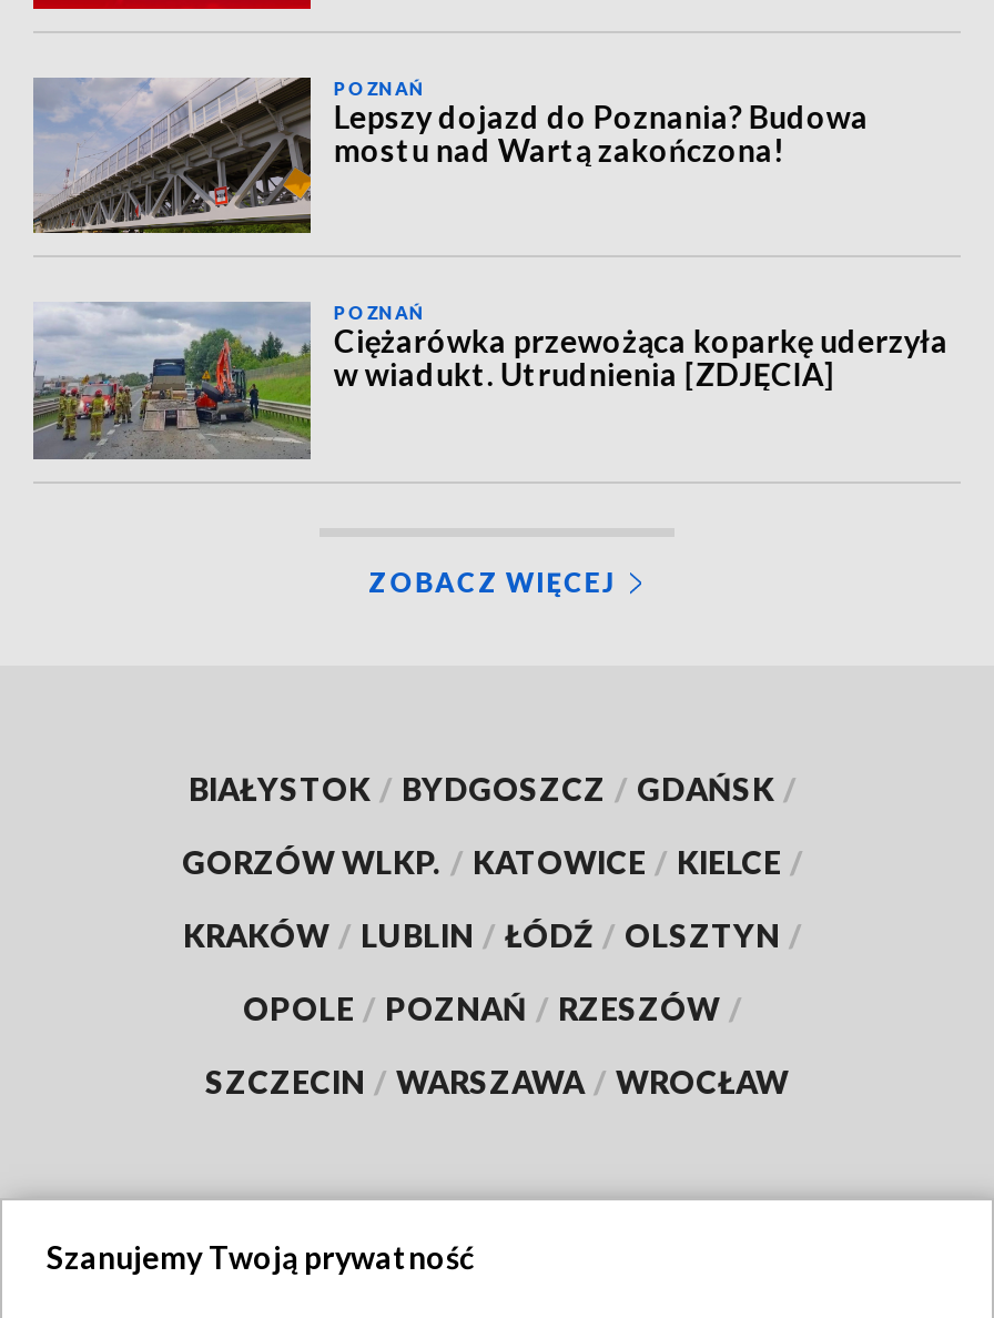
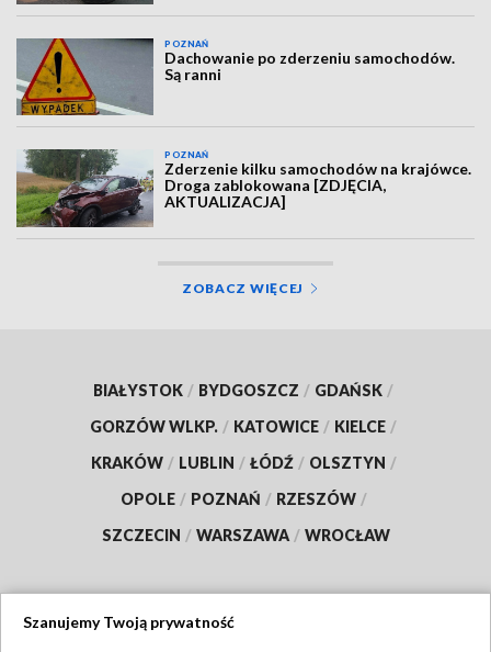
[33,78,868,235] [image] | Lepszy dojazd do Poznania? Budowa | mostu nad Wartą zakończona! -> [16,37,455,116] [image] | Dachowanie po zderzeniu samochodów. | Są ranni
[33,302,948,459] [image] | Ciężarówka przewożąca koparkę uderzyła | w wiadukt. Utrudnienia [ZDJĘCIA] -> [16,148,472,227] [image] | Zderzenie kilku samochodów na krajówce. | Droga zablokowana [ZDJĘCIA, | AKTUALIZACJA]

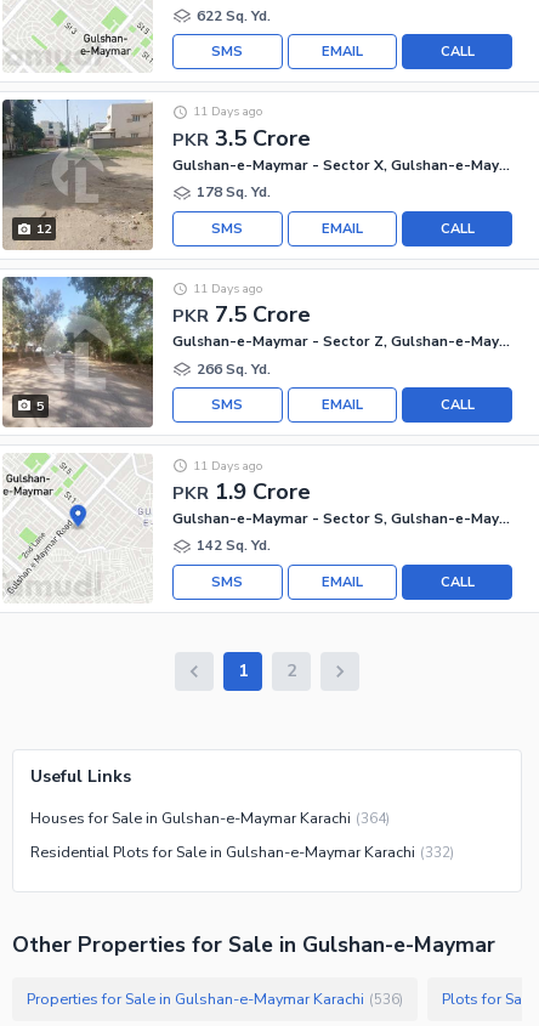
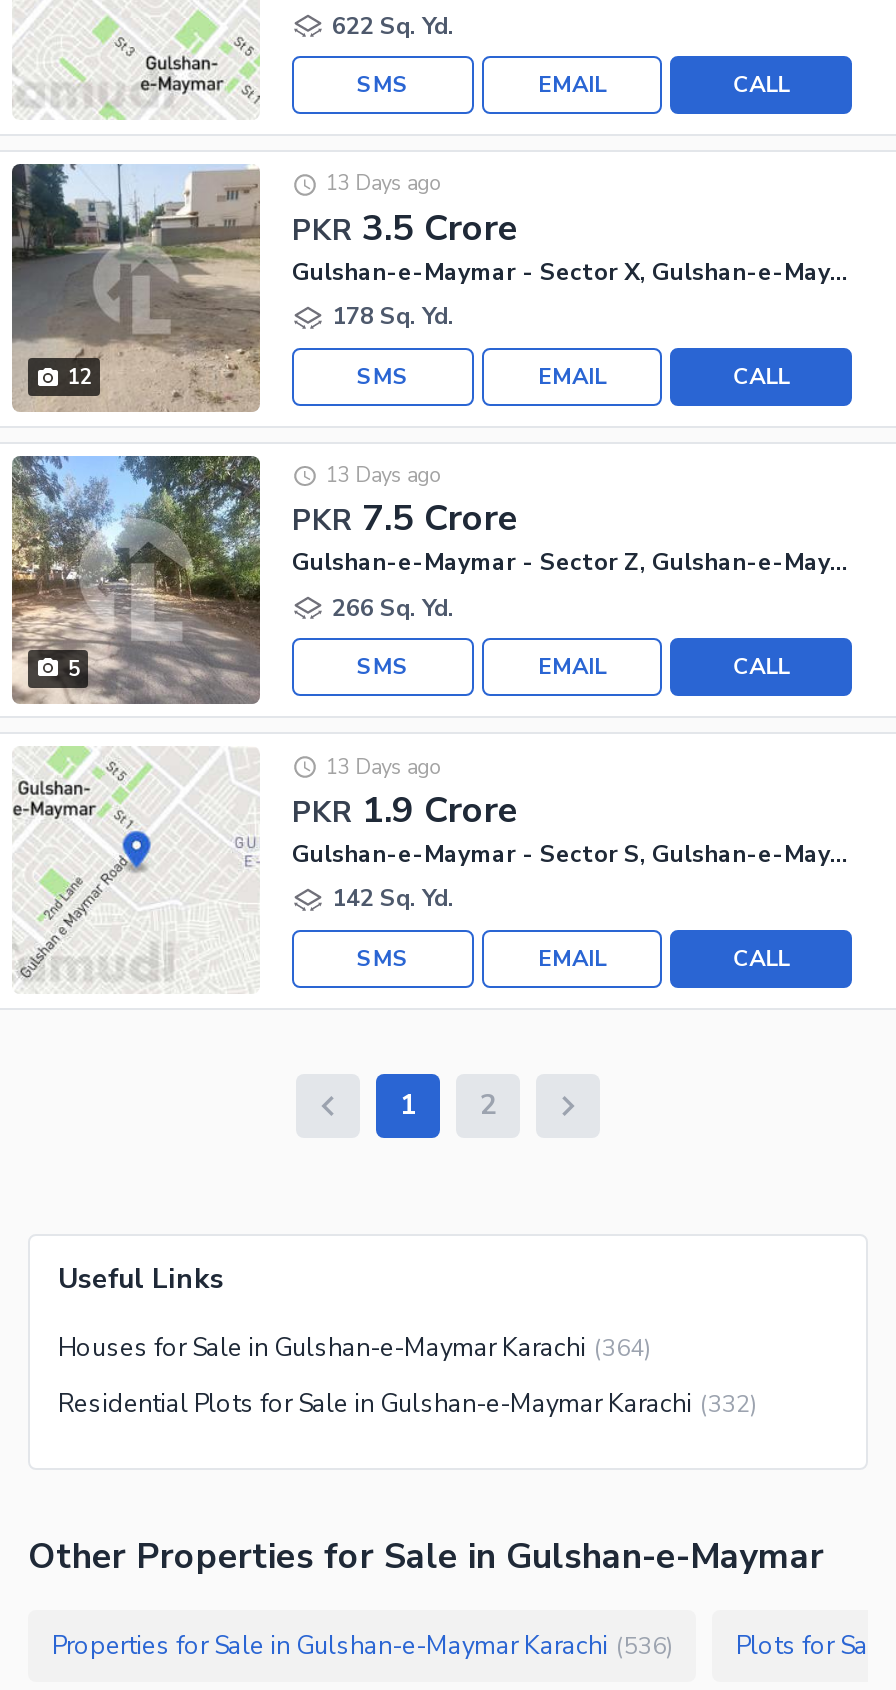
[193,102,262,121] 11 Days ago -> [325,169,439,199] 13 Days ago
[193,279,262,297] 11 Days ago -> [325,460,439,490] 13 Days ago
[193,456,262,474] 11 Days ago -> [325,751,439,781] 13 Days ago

▸ Work request: Using the records above, list each line that includes "Days".

▸ Task response:
[193,102,262,121] 11 Days ago -> [325,169,439,199] 13 Days ago
[193,279,262,297] 11 Days ago -> [325,460,439,490] 13 Days ago
[193,456,262,474] 11 Days ago -> [325,751,439,781] 13 Days ago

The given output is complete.